Trek is a company I’ve struggled with at times but I think they’re on a bit of a roll at present and I wanted to note the new Madone as I genuinely believe they’re doing interesting things and want to recognise and applaud this.
Up until the launch of the Speed Concept back in 2010 (http://www.bikeradar.com/news/article/trek-speed-concept-first-ride-review-26519/) , I felt Trek were a company that had rested on their laurels and had relied overly on the power of Lance to keep them at the forefront of the road market.
However, the whilst the lustre associated with Lance seems to have massively withered after his ill-fated comeback 2.0 and it’s good to see them really start to get a bit more innovative.
Even with the 2012 Madone, Trek have had a series of good reviews in the UK press. However in terms of pushing their brand forward, the recent launch of the Domane during the Spring Classics generated a lot of positive press and had many people talking about the bike at it’s launch
Whilst the Domane didn’t get the race wins it might have – it was still an innovative design and showed a willingness of the trek designers to challenge some of the assumptions of how bikes are “supposed” to be design
This leads us nicely back to the new Madone. I’ve never personally been a believer in the aerofoil/wing concept of aero road bikes pushed so hard by brands like Cervelo – it’s not intuitively made sense to me that it works when the wind is not directly in front or behind you. I personally like the concept of the Kammtail more. Trek obviously first used this on the Speed Concept and so perhaps we can consider this the second evolution of its use in the Madone. In my opinion the Kammtail allows a different but still aerodynamic profile that should also allow the ability to design in stiffness and a good ride too (it’s certainly the case on my NeilPryde Alize). When you add in the new rear brake design that puts the calipers effectively underneath the bottom bracket. Whilst this location makes me a bit nervous about wear and tear and maintenance, I’m sure Trek have done their homework here – they can’t afford to not have when this design will be in volume production bikes for 2013 as well.
Some of the ability to do the new brake layout and the more aerodynamic front fork and transition to the frame is due to Shimano’s new brake and this video is worth a look:
Additionally the reported frame weight of 750gms is exceptionally light for an aero frame and their nano paint story of 5 grammes for the paint on the frame also sounds impressive.

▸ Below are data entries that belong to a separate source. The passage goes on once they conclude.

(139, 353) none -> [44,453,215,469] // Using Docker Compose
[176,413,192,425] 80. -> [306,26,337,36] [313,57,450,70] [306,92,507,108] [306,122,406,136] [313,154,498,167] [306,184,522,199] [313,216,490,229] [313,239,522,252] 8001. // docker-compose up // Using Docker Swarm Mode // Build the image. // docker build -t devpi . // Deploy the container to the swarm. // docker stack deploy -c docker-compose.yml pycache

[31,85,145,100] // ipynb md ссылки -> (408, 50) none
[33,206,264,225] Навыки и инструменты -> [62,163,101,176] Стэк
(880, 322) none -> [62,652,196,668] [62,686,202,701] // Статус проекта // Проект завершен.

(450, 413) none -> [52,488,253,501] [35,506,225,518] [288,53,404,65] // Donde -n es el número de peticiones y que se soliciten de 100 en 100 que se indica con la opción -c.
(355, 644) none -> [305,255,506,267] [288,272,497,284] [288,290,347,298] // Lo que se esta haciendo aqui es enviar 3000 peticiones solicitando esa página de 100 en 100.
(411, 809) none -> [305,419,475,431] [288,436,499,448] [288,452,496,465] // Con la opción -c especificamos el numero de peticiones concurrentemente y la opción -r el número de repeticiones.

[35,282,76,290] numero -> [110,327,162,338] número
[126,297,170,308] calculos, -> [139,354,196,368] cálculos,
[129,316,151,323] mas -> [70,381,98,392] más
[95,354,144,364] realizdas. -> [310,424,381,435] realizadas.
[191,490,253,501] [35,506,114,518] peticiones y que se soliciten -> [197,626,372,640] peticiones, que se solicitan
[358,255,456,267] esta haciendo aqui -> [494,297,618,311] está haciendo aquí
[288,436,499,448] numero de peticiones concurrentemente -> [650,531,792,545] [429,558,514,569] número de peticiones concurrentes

There are only a few first ride reports out from the press launch this week (sadly I wasn’t invited!) but here are a few samples for you to read more if you’re interested:
There’s also an interesting discussion on the new bike and the aero claims on Weightweenies:
Everytime an aero bike (or wheelset) launches the manufacturer says it’s the fastest ever and there seems to be no consistency or standard methodology followed. They can’t all be fastest – but they could all be fast.
I have to say I’m now taking Trek a lot more seriously than I have done. I applaud their new engineering approach to the Speed Concept, the Domane and now the 7 series Madone.
When you also consider the good work they’ve done with the latest Bontrager Aeolus aero wheels, I feel like the sleeping giant might just have woken up. As a very large bike company, Trek have the means to apply some cutting edge engineering to their range in a way that many smaller companies won’t be able to. I’m delighted they have and that they’re trying some new ways as I think the industry as a whole will benefit.
It’s also a great way for Trek to re-invigorate their brand and after a challenging few years in the pro peloton I think this is exactly what they need to do – go back to basics and knock out some really interesting products.